Отражение пьяно размазывало слезы по щекам, а Даша вспомнила серый и тяжелый рассвет. Постепенно, как это бывает при получении новой роли, когда ты входишь в другого человека, в Даше проросли прежние тоска и безразличие, и она почувствовала – мрачное небо так давит на голову, что хочется засунуть ее под холодную воду.
Она бы так и сделала, но лень опутала все тело. Ее усилий хватило только на то, чтобы убрать со стола на пол пустую бутылку водки. Бутылка упала и покатилась. Даша проследила за ней и наткнулась взглядом на Катькиного зайца. Привычные слезы покатились из глаз.
– Почему это так, – от размазанной туши защипало в глазах, – все куда-то уходит – близкие, время, друзья, жизнь… Пишем письма, пьем кофе, встречаемся, переливаем из пустого в порожнее, а проснешься утром с тяжелой головой и поймешь – уходит. Раньше казалось, лучшее – впереди! Это не так.
Отражение молча покачало головой – все правильно, попробуй, поспорь.
– У всех, наверное, так, – бежим куда-то вдаль сломя голову, пропускаем все, что рядом. Вот наступит завтра!.. Ну и наступило, и что? Что изменилось?
– Только я постарела, – отражение глумливо хихикнуло, – да размеры изменились… Домечталась! Дочки нет, ролей нет, мужа тоже.
– Лет пять назад еще оставались слабые шансы. – Даша неуверенным движением попыталась расчесать волосы. – Теперь, похоже, и они сменили дислокацию. А ведь вспомнить…
Как было ей не помнить? На учебные просмотры сбегался весь институт. Ни у кого не было сомнений в будущей карьере – Даше пророчили блистательный успех и в театре, и в кино. Походка – попробуй, не оглянись! Волосы – реклама лучшего шампуня! На талию равнялся стандарт.
– Погляди на меня теперь… Зеркало протирать не стоит – смазанный фокус в пыли!
Расческа запуталась в химии. Рука судорожно рвала кусочек пластмассы.

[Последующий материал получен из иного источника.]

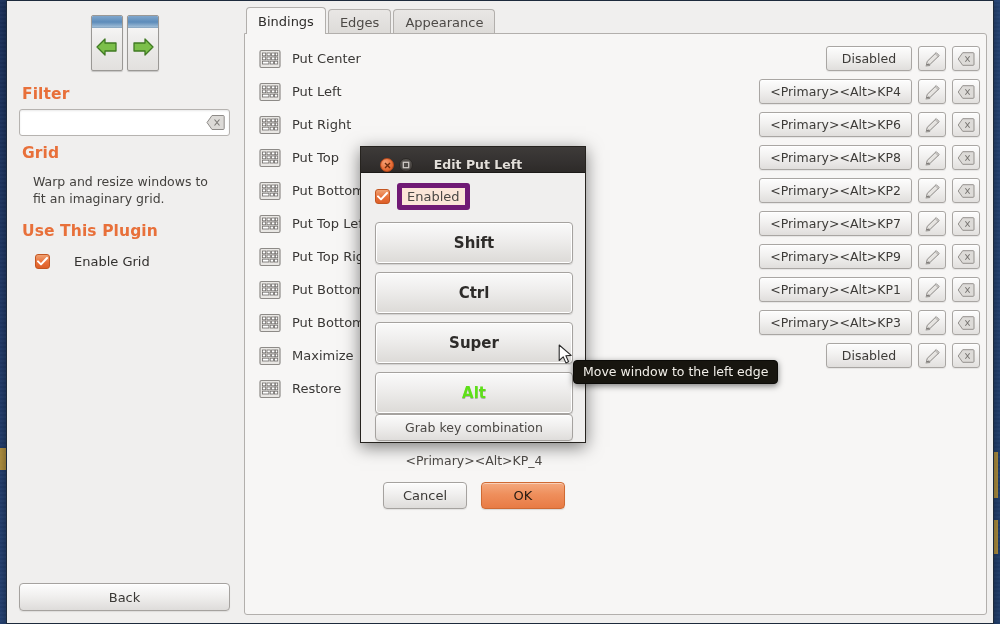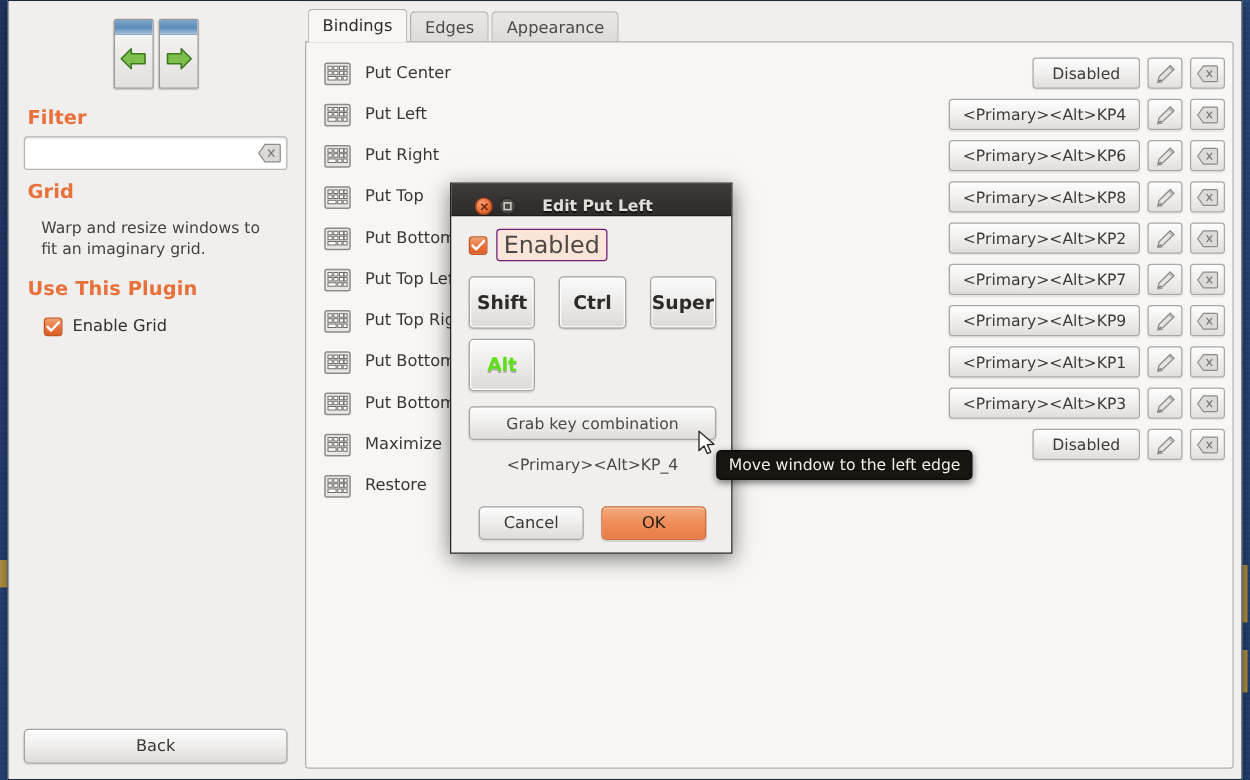"Enabled" .en-label { border: 1px solid #701a75 -> 5px solid #701a75; font-size: 19px -> 13px }
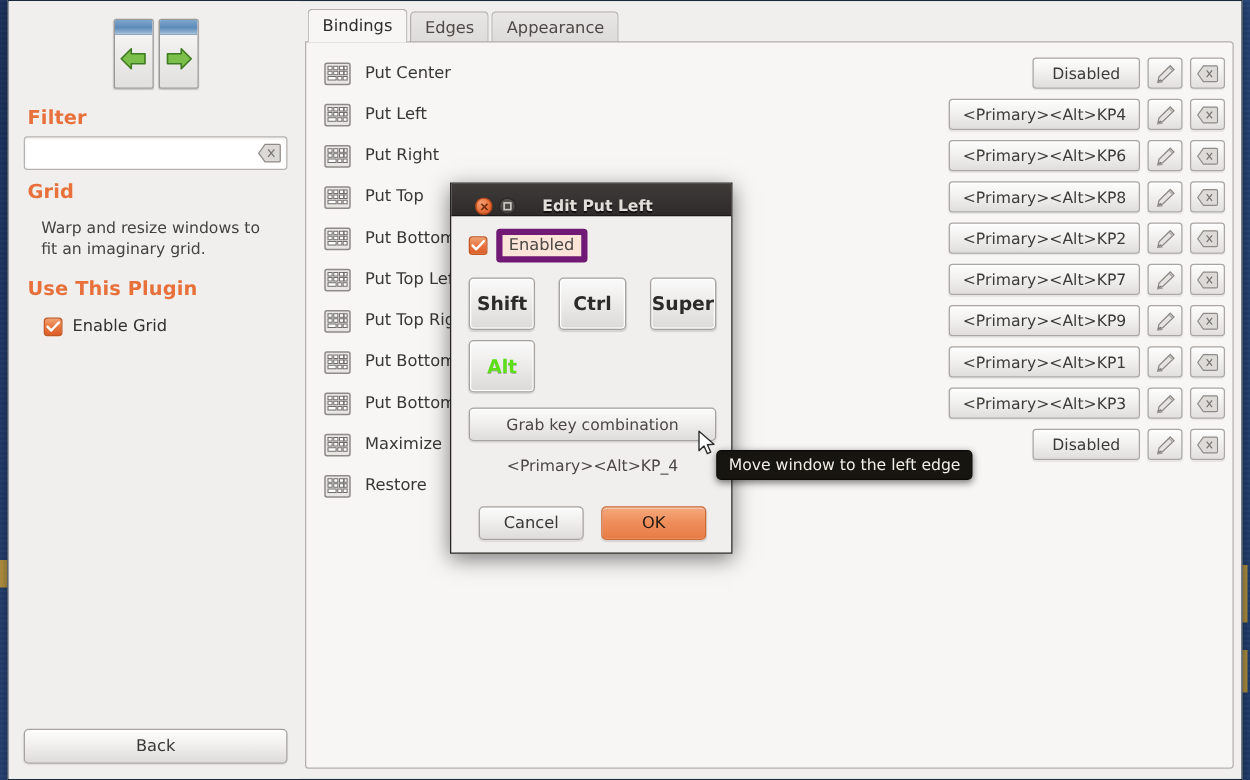"Shift" .mod-grid { grid-template-columns: 1fr 1fr 1fr -> 1fr; margin-bottom: 12px -> 0 }
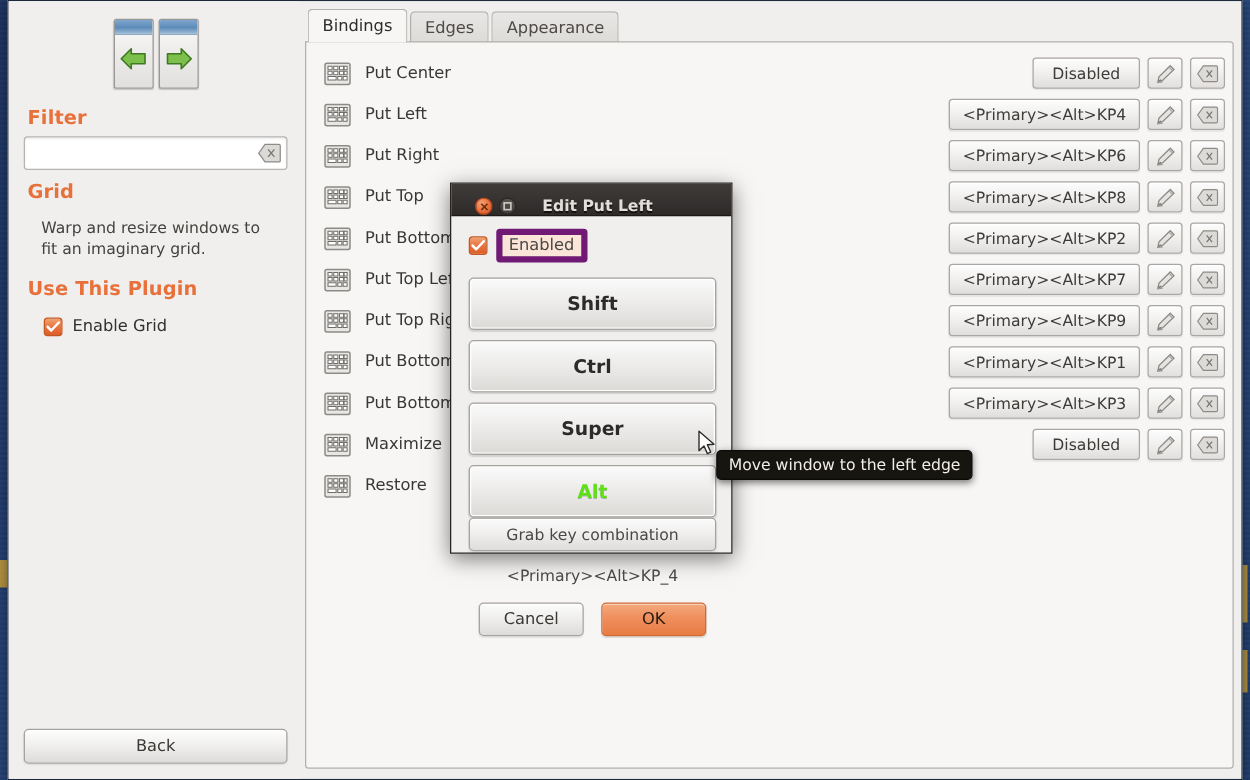"Enable Grid" .sb-check { gap: 8px -> 24px }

В фокусе хорошо была видна стареющая растрепа с отечным лицом в рваной сорочке. Даша хотела рассказать этой тетке про свою нелепую жизнь, про дочкин кашель и зайца, который все время попадается ей на глаза, про то, что у нее нет денег на памятник, про тихую радость оттого, что в театре помогли поставить оградку на могилке. А еще ей надо было решить окончательно – стоит ли оставаться в этом балагане, если уже давно – еще до смерти дочки – ее перестали занимать в спектаклях. Нет, она что-то играла – роли второго плана, вводы. Теперь у нее было много свободного времени для того, чтобы разобраться в себе. Вечернее настроение жило лишь смутной жаждой каких-то перемен. Но проходили дни, наставали ночи, и ничего не менялось. Даша привыкла играть маленькие роли и мечтать о больших. Придет когда-нибудь новый режиссер, увидит ее, предложит постановку, и тогда начнется полноценная жизнь.
– Я все знаю, Дашка. Режиссеры приходят и уходят, а извечное – «не вижу, не замечаю» – передается, словно по эстафете, в наследство. Ну, не видят они меня, кобели заумные! У тебя теперь иначе? – Даша неопределенно пожала в ответ плечами. – А меня в упор не замечают. Да и сама я перестала себя замечать. Живу тихо. Живу ли? Успокоилась. Научилась находить радость в редких прогулках, книжках, – отражение невесело хмыкнуло и икнуло. – Самая активная читательница в ближней библиотеке, мать твою…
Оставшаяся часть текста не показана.